Code change snippets:

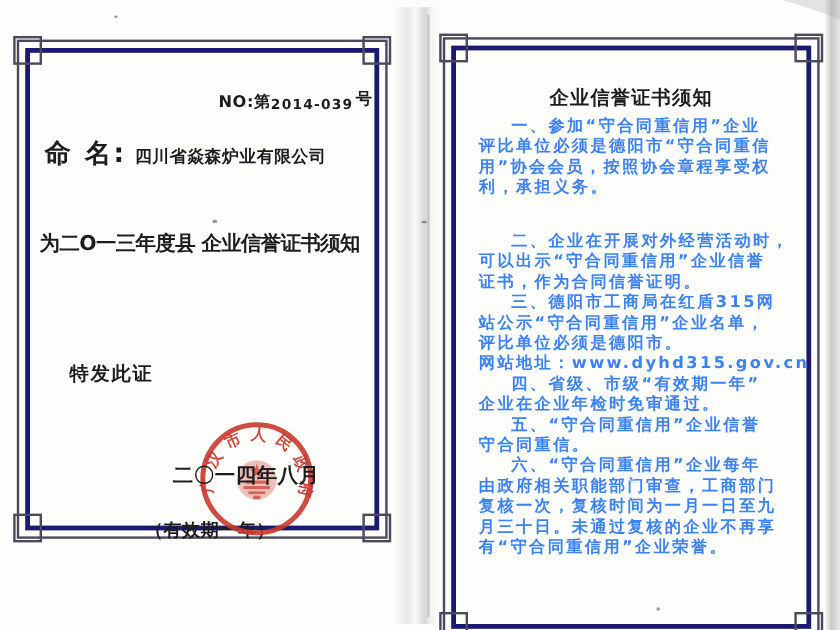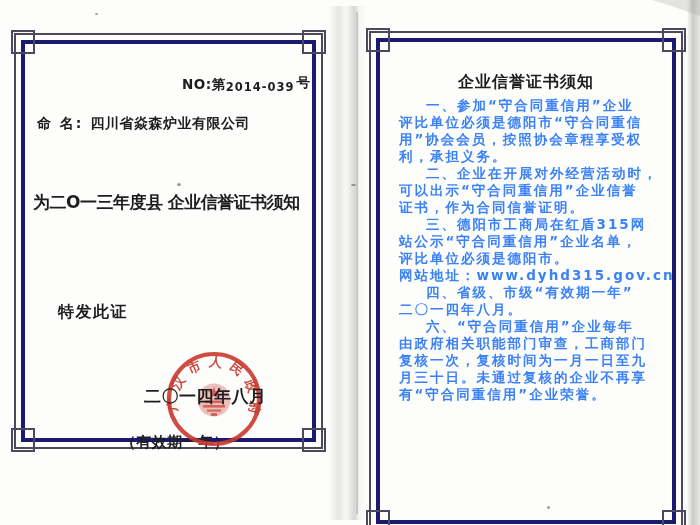--- a/index.html
+++ b/index.html
@@ -16,21 +16,21 @@
   .csq.tl{left:-3px;top:-3px;}
   .csq.tr{right:-3px;top:-3px;}
   .csq.bl{left:-3px;bottom:-3px;}
   .csq.br{right:-3px;bottom:-3px;}
 
   
   .serial{position:absolute;top:43px;left:168px;font-weight:bold;font-size:13.5px;letter-spacing:.5px;white-space:nowrap;}
   .serial .num{font-size:11.5px;position:relative;top:2px;letter-spacing:1px;}
   .serial .suffix{position:relative;top:-2px;margin-left:2px;}
   .name-line{position:absolute;top:80px;left:23px;white-space:nowrap;}
-  .name-label{font-weight:bold;font-size:14px;letter-spacing:2px;}
+  .name-label{font-weight:bold;font-size:22px;letter-spacing:2px;}
   .company{font-weight:bold;font-size:14px;margin-left:7px;letter-spacing:.5px;}
   .award{position:absolute;top:158px;left:19px;font-weight:bold;font-size:17px;letter-spacing:-0.5px;white-space:pre;}
   .issue{position:absolute;top:269px;left:44px;font-weight:bold;font-size:16px;letter-spacing:1.5px;}
   .seal{position:absolute;left:150px;top:314px;z-index:2;}
   .date-line{position:absolute;top:352px;left:130px;font-weight:bold;font-size:17px;letter-spacing:.5px;z-index:3;white-space:nowrap;}
   .validity{position:absolute;top:400px;left:96px;width:130px;text-align:center;font-weight:bold;font-size:15px;letter-spacing:.5px;white-space:nowrap;}
 
   
   .notice-title{position:absolute;top:41px;left:0;width:100%;text-align:center;font-weight:bold;font-size:16px;letter-spacing:1px;}
   .notice-body{position:absolute;top:66px;left:30px;width:266px;}
@@ -108,28 +108,30 @@
   <div class="csq bl"></div>
   <div class="csq br"></div>
 
   <div class="notice-title">企业信誉证书须知</div>
 
   <div class="notice-body">
       <div class="notice-line" style="padding-left: 27px;">一、参加“守合同重信用”企业</div>
       <div class="notice-line">评比单位必须是德阳市“守合同重信</div>
       <div class="notice-line">用”协会会员，按照协会章程享受权</div>
       <div class="notice-line">利，承担义务。</div>
-      <div class="notice-line" style="padding-left: 27px;">二、企业在开展对外经营活动时，</div>
+      <div class="notice-line" style="padding-left: 27px; margin-top: 28px;">二、企业在开展对外经营活动时，</div>
       <div class="notice-line">可以出示“守合同重信用”企业信誉</div>
       <div class="notice-line">证书，作为合同信誉证明。</div>
       <div class="notice-line" style="padding-left: 27px;">三、德阳市工商局在红盾315网</div>
       <div class="notice-line">站公示“守合同重信用”企业名单，</div>
       <div class="notice-line">评比单位必须是德阳市。</div>
       <div class="notice-line">网站地址：www.dyhd315.gov.cn</div>
       <div class="notice-line" style="padding-left: 27px;">四、省级、市级“有效期一年”</div>
-      <div class="notice-line">二〇一四年八月。</div>
+      <div class="notice-line">企业在企业年检时免审通过。</div>
+      <div class="notice-line" style="padding-left: 27px;">五、“守合同重信用”企业信誉</div>
+      <div class="notice-line">守合同重信。</div>
       <div class="notice-line" style="padding-left: 27px;">六、“守合同重信用”企业每年</div>
       <div class="notice-line">由政府相关职能部门审查，工商部门</div>
       <div class="notice-line">复核一次，复核时间为一月一日至九</div>
       <div class="notice-line">月三十日。未通过复核的企业不再享</div>
       <div class="notice-line">有“守合同重信用”企业荣誉。</div>
     </div>
 </div>
 
 </body></html>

_PROBLEM TO SOLVE:_ If a line of the data above holds the string "name", count it, then state only the total.

_YOUR SOLUTION:_ 3